ダッシュボードに置かれたクレーンゲームの戦利品。
スーパーの買い物袋と粉ミルク。
運転席に転がる煙草の箱とオイルライター。
様々な人生の証を、和久井は胸に刻み込んでいった。
駐車スペースに整然と並ぶ車の色を眺め歩き、持ち主のそれまでの人生を想像する。
初心者マークの貼られたピンクの軽自動車の中を覗く。
ハンドバックにぶら下がった、大きな口を開けたサメのぬいぐるみとタブレット端末。
それらが、再び持ち主の体温を味わうことはないのだろうかと考えてみる。
声も出せずに消えた人々の残像は、至る所で見えていたのに、和久井は無視し続けていた。

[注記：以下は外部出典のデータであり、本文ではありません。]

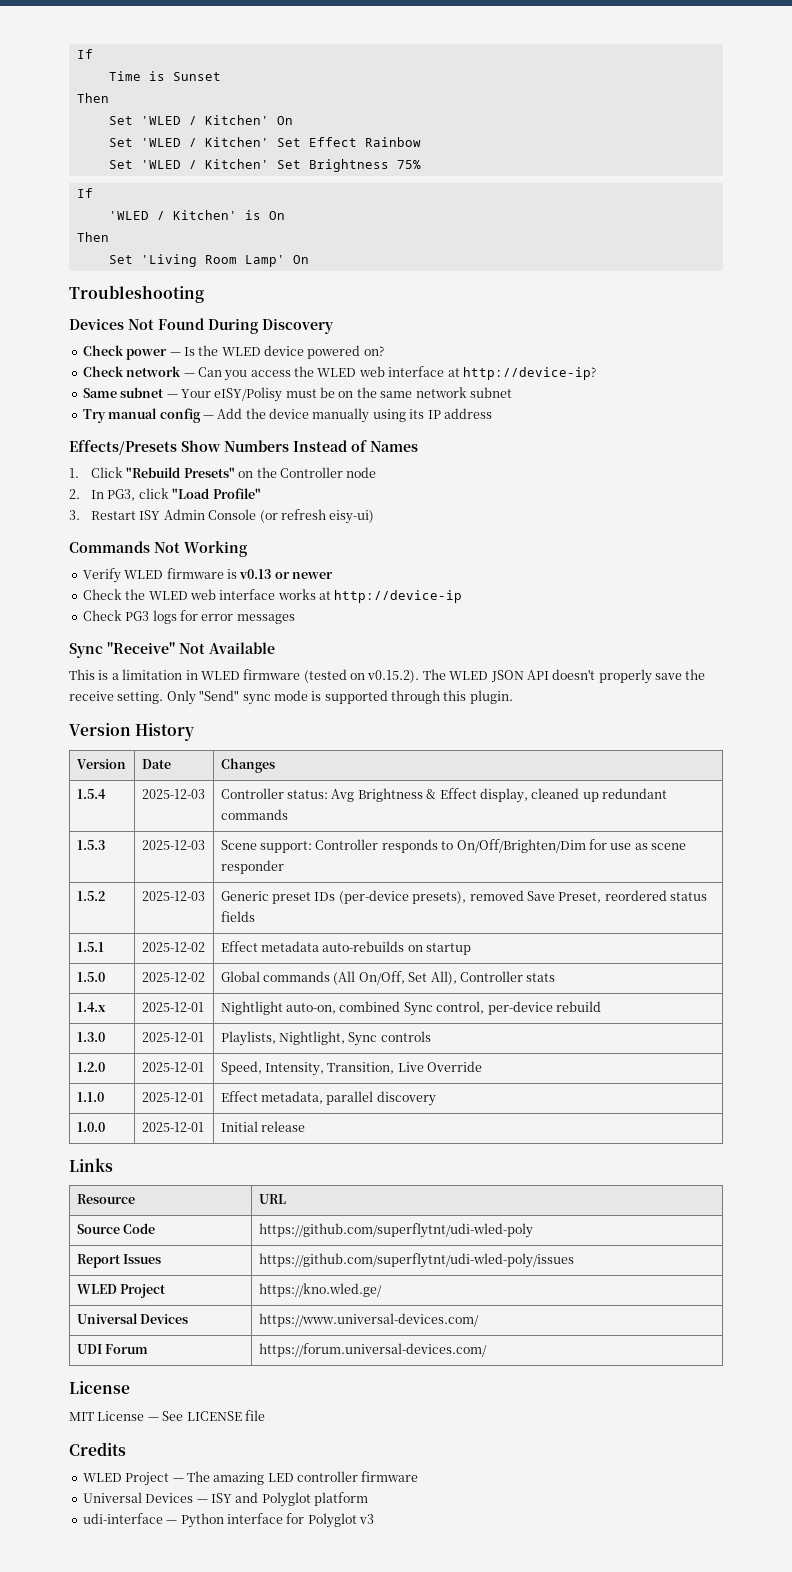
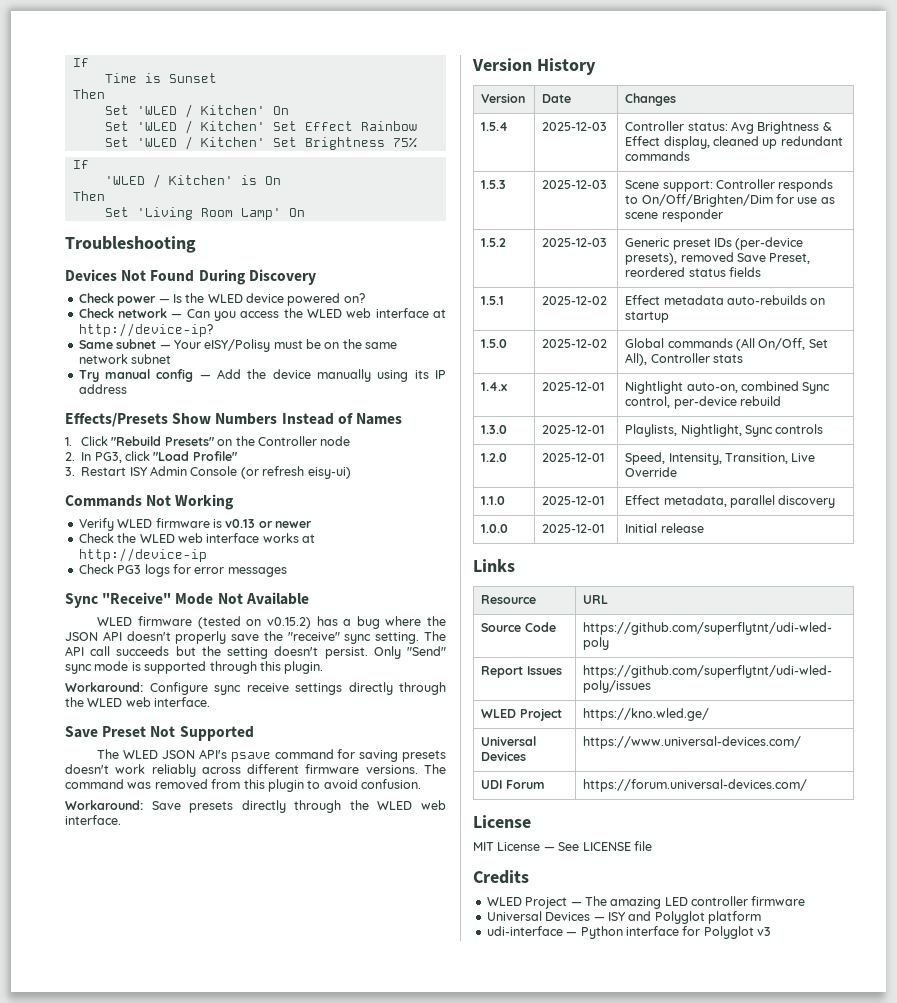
- Sync "Receive" Not Available
+ Sync "Receive" Mode Not Available
- This is a limitation in WLED firmware (tested on v0.15.2). The WLED JSON API doesn't properly save the receive setting.
+ WLED firmware (tested on v0.15.2) has a bug where the JSON API doesn't properly save the "receive" sync setting. The API call succeeds but the setting doesn't persist.
+ Workaround: Configure sync receive settings directly through the WLED web interface.
+ Save Preset Not Supported
+ The WLED JSON API's psave command for saving presets doesn't work reliably across different firmware versions. The command was removed from this plugin to avoid confusion.
+ Workaround: Save presets directly through the WLED web interface.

特捜機動隊に配属されてからもそうで、聞き込み中のアパートの窓辺のパズルや、自転車かごのエコバッグ。
特捜本部のあった、都庁各フロアの誰も使わなくなったデスク。
机上の筆記用具とひざ掛け。
行動を共にした、各都道府県警察の関係者たち。
それらの人々の中にも、東京事象で行方不明になった親族がいる者は大勢いて、勤務中、あらゆる場面で『被害者家族の苦しみ』は話題にあがっていた。
和久井自身は、被害者家族としての感情を表すことはしなかったし、極力話題は避け続けていた。
何故なら、疎遠となった父がいなくなったことで、清々した感情が芽生えたのも事実で、そんな想いは日を増して和久井を苦しめた。
罪悪感に捉われまいと、我武者羅に働いた。
所詮はこんなものなのだ。
自己愛に浸りきった男は、虚言を張って父親を非難して、己を正当化する哀れな大人になっていた。
毛嫌いしてきた言葉が思わず漏れた。
『ひ弱な身体・・・』
すうっと心に溶けていく自分の声の後で、柱の傍に見えるパンプキンイエローの車の前で足がすくんだ。